"""

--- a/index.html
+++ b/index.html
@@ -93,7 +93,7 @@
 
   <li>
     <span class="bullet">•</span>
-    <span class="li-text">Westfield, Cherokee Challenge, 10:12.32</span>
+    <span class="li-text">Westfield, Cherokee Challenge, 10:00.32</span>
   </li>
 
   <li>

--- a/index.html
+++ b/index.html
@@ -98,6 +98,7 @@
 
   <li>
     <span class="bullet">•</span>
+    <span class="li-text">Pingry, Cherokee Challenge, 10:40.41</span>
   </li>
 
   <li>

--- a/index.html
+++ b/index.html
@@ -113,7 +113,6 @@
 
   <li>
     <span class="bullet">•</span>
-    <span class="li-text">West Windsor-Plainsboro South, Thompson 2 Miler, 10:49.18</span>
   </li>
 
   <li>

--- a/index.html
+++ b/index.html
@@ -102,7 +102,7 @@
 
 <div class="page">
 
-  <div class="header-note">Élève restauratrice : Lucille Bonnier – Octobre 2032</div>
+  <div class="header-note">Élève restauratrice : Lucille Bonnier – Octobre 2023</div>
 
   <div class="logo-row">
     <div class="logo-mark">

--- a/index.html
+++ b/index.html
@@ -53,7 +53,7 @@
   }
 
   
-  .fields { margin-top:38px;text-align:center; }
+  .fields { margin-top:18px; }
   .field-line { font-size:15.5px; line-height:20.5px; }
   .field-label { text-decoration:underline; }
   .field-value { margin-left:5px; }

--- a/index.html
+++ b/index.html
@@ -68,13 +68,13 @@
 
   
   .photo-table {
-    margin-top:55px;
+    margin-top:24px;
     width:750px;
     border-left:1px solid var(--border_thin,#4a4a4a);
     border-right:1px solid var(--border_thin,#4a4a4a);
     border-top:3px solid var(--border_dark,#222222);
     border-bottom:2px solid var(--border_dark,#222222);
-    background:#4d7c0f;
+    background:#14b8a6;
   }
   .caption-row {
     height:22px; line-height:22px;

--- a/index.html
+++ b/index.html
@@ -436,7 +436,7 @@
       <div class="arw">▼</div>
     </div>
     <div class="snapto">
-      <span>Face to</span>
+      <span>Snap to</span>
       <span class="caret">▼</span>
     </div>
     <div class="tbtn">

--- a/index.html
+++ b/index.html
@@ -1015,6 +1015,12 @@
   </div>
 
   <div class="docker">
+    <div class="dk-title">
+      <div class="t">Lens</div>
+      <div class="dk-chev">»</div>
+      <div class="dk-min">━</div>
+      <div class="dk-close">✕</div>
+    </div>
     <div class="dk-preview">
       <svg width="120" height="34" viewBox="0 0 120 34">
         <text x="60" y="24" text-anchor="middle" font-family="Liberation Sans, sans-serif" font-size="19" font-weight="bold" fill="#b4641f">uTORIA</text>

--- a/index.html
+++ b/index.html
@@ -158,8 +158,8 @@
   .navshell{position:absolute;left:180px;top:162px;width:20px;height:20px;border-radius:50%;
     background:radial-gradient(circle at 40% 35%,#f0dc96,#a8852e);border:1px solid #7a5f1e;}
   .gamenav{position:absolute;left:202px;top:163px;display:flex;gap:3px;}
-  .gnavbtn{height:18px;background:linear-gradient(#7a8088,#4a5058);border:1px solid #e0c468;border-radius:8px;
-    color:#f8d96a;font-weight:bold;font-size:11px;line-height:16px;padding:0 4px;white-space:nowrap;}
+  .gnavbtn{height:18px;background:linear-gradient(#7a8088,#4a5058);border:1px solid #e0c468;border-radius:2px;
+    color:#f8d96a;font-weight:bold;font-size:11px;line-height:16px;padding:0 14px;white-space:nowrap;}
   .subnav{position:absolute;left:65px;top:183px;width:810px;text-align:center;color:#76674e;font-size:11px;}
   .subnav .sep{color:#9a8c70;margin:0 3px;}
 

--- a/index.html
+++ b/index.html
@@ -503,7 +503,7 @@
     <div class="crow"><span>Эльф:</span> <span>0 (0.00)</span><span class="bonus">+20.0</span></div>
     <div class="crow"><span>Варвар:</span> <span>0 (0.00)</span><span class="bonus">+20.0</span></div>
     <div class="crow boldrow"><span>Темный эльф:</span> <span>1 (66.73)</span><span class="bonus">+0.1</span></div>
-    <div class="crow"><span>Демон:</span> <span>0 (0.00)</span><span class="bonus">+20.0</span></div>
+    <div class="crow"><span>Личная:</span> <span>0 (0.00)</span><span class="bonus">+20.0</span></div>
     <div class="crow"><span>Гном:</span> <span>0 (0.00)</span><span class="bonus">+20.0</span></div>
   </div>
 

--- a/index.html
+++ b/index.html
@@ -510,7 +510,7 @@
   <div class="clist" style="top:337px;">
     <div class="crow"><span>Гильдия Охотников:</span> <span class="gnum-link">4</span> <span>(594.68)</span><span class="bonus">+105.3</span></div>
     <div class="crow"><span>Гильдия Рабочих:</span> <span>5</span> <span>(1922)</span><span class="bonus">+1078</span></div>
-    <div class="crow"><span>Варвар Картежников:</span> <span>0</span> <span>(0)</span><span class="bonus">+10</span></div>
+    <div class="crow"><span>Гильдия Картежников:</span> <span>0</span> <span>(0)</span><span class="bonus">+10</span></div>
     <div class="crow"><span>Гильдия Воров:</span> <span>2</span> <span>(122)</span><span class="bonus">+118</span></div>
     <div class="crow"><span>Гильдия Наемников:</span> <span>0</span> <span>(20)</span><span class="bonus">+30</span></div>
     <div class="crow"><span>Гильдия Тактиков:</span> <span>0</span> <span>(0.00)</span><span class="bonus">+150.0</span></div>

"""

Problem statement:
Set down the full listing. Keep every line exact.

Expected answer:
--- a/index.html
+++ b/index.html
@@ -93,7 +93,7 @@
 
   <li>
     <span class="bullet">•</span>
-    <span class="li-text">Westfield, Cherokee Challenge, 10:12.32</span>
+    <span class="li-text">Westfield, Cherokee Challenge, 10:00.32</span>
   </li>
 
   <li>

--- a/index.html
+++ b/index.html
@@ -98,6 +98,7 @@
 
   <li>
     <span class="bullet">•</span>
+    <span class="li-text">Pingry, Cherokee Challenge, 10:40.41</span>
   </li>
 
   <li>

--- a/index.html
+++ b/index.html
@@ -113,7 +113,6 @@
 
   <li>
     <span class="bullet">•</span>
-    <span class="li-text">West Windsor-Plainsboro South, Thompson 2 Miler, 10:49.18</span>
   </li>
 
   <li>

--- a/index.html
+++ b/index.html
@@ -102,7 +102,7 @@
 
 <div class="page">
 
-  <div class="header-note">Élève restauratrice : Lucille Bonnier – Octobre 2032</div>
+  <div class="header-note">Élève restauratrice : Lucille Bonnier – Octobre 2023</div>
 
   <div class="logo-row">
     <div class="logo-mark">

--- a/index.html
+++ b/index.html
@@ -53,7 +53,7 @@
   }
 
   
-  .fields { margin-top:38px;text-align:center; }
+  .fields { margin-top:18px; }
   .field-line { font-size:15.5px; line-height:20.5px; }
   .field-label { text-decoration:underline; }
   .field-value { margin-left:5px; }

--- a/index.html
+++ b/index.html
@@ -68,13 +68,13 @@
 
   
   .photo-table {
-    margin-top:55px;
+    margin-top:24px;
     width:750px;
     border-left:1px solid var(--border_thin,#4a4a4a);
     border-right:1px solid var(--border_thin,#4a4a4a);
     border-top:3px solid var(--border_dark,#222222);
     border-bottom:2px solid var(--border_dark,#222222);
-    background:#4d7c0f;
+    background:#14b8a6;
   }
   .caption-row {
     height:22px; line-height:22px;

--- a/index.html
+++ b/index.html
@@ -436,7 +436,7 @@
       <div class="arw">▼</div>
     </div>
     <div class="snapto">
-      <span>Face to</span>
+      <span>Snap to</span>
       <span class="caret">▼</span>
     </div>
     <div class="tbtn">

--- a/index.html
+++ b/index.html
@@ -1015,6 +1015,12 @@
   </div>
 
   <div class="docker">
+    <div class="dk-title">
+      <div class="t">Lens</div>
+      <div class="dk-chev">»</div>
+      <div class="dk-min">━</div>
+      <div class="dk-close">✕</div>
+    </div>
     <div class="dk-preview">
       <svg width="120" height="34" viewBox="0 0 120 34">
         <text x="60" y="24" text-anchor="middle" font-family="Liberation Sans, sans-serif" font-size="19" font-weight="bold" fill="#b4641f">uTORIA</text>

--- a/index.html
+++ b/index.html
@@ -158,8 +158,8 @@
   .navshell{position:absolute;left:180px;top:162px;width:20px;height:20px;border-radius:50%;
     background:radial-gradient(circle at 40% 35%,#f0dc96,#a8852e);border:1px solid #7a5f1e;}
   .gamenav{position:absolute;left:202px;top:163px;display:flex;gap:3px;}
-  .gnavbtn{height:18px;background:linear-gradient(#7a8088,#4a5058);border:1px solid #e0c468;border-radius:8px;
-    color:#f8d96a;font-weight:bold;font-size:11px;line-height:16px;padding:0 4px;white-space:nowrap;}
+  .gnavbtn{height:18px;background:linear-gradient(#7a8088,#4a5058);border:1px solid #e0c468;border-radius:2px;
+    color:#f8d96a;font-weight:bold;font-size:11px;line-height:16px;padding:0 14px;white-space:nowrap;}
   .subnav{position:absolute;left:65px;top:183px;width:810px;text-align:center;color:#76674e;font-size:11px;}
   .subnav .sep{color:#9a8c70;margin:0 3px;}
 

--- a/index.html
+++ b/index.html
@@ -503,7 +503,7 @@
     <div class="crow"><span>Эльф:</span> <span>0 (0.00)</span><span class="bonus">+20.0</span></div>
     <div class="crow"><span>Варвар:</span> <span>0 (0.00)</span><span class="bonus">+20.0</span></div>
     <div class="crow boldrow"><span>Темный эльф:</span> <span>1 (66.73)</span><span class="bonus">+0.1</span></div>
-    <div class="crow"><span>Демон:</span> <span>0 (0.00)</span><span class="bonus">+20.0</span></div>
+    <div class="crow"><span>Личная:</span> <span>0 (0.00)</span><span class="bonus">+20.0</span></div>
     <div class="crow"><span>Гном:</span> <span>0 (0.00)</span><span class="bonus">+20.0</span></div>
   </div>
 

--- a/index.html
+++ b/index.html
@@ -510,7 +510,7 @@
   <div class="clist" style="top:337px;">
     <div class="crow"><span>Гильдия Охотников:</span> <span class="gnum-link">4</span> <span>(594.68)</span><span class="bonus">+105.3</span></div>
     <div class="crow"><span>Гильдия Рабочих:</span> <span>5</span> <span>(1922)</span><span class="bonus">+1078</span></div>
-    <div class="crow"><span>Варвар Картежников:</span> <span>0</span> <span>(0)</span><span class="bonus">+10</span></div>
+    <div class="crow"><span>Гильдия Картежников:</span> <span>0</span> <span>(0)</span><span class="bonus">+10</span></div>
     <div class="crow"><span>Гильдия Воров:</span> <span>2</span> <span>(122)</span><span class="bonus">+118</span></div>
     <div class="crow"><span>Гильдия Наемников:</span> <span>0</span> <span>(20)</span><span class="bonus">+30</span></div>
     <div class="crow"><span>Гильдия Тактиков:</span> <span>0</span> <span>(0.00)</span><span class="bonus">+150.0</span></div>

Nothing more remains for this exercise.